• [What the task asks] Every entry needs to be reproduced exactly.

• [Recorded information]
┏━━

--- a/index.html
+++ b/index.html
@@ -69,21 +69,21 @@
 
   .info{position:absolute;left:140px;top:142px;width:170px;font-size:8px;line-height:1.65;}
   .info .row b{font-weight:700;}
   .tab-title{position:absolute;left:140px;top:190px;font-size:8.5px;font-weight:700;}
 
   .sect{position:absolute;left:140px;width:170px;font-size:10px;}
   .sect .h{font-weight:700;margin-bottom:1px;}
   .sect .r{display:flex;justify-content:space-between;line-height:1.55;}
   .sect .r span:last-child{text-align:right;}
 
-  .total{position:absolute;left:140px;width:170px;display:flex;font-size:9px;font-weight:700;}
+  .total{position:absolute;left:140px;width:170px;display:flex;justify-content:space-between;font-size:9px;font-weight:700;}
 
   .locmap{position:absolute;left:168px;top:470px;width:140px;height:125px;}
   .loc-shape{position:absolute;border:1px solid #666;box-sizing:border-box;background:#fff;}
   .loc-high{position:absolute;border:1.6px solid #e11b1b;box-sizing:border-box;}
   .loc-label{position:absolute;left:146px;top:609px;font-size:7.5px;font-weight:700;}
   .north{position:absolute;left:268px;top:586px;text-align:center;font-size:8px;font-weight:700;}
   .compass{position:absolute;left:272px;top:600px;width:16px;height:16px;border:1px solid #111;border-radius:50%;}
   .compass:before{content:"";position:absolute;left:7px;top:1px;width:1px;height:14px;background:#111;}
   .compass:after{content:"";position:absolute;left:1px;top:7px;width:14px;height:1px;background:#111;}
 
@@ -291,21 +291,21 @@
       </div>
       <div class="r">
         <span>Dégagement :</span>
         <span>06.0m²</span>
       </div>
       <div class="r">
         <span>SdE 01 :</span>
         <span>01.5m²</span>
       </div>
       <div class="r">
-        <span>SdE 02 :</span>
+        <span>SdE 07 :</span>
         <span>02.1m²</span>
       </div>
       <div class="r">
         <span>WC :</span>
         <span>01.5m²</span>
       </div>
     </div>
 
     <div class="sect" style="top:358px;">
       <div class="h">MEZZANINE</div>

┗━━

• [Result below]
--- a/index.html
+++ b/index.html
@@ -69,21 +69,21 @@
 
   .info{position:absolute;left:140px;top:142px;width:170px;font-size:8px;line-height:1.65;}
   .info .row b{font-weight:700;}
   .tab-title{position:absolute;left:140px;top:190px;font-size:8.5px;font-weight:700;}
 
   .sect{position:absolute;left:140px;width:170px;font-size:10px;}
   .sect .h{font-weight:700;margin-bottom:1px;}
   .sect .r{display:flex;justify-content:space-between;line-height:1.55;}
   .sect .r span:last-child{text-align:right;}
 
-  .total{position:absolute;left:140px;width:170px;display:flex;font-size:9px;font-weight:700;}
+  .total{position:absolute;left:140px;width:170px;display:flex;justify-content:space-between;font-size:9px;font-weight:700;}
 
   .locmap{position:absolute;left:168px;top:470px;width:140px;height:125px;}
   .loc-shape{position:absolute;border:1px solid #666;box-sizing:border-box;background:#fff;}
   .loc-high{position:absolute;border:1.6px solid #e11b1b;box-sizing:border-box;}
   .loc-label{position:absolute;left:146px;top:609px;font-size:7.5px;font-weight:700;}
   .north{position:absolute;left:268px;top:586px;text-align:center;font-size:8px;font-weight:700;}
   .compass{position:absolute;left:272px;top:600px;width:16px;height:16px;border:1px solid #111;border-radius:50%;}
   .compass:before{content:"";position:absolute;left:7px;top:1px;width:1px;height:14px;background:#111;}
   .compass:after{content:"";position:absolute;left:1px;top:7px;width:14px;height:1px;background:#111;}
 
@@ -291,21 +291,21 @@
       </div>
       <div class="r">
         <span>Dégagement :</span>
         <span>06.0m²</span>
       </div>
       <div class="r">
         <span>SdE 01 :</span>
         <span>01.5m²</span>
       </div>
       <div class="r">
-        <span>SdE 02 :</span>
+        <span>SdE 07 :</span>
         <span>02.1m²</span>
       </div>
       <div class="r">
         <span>WC :</span>
         <span>01.5m²</span>
       </div>
     </div>
 
     <div class="sect" style="top:358px;">
       <div class="h">MEZZANINE</div>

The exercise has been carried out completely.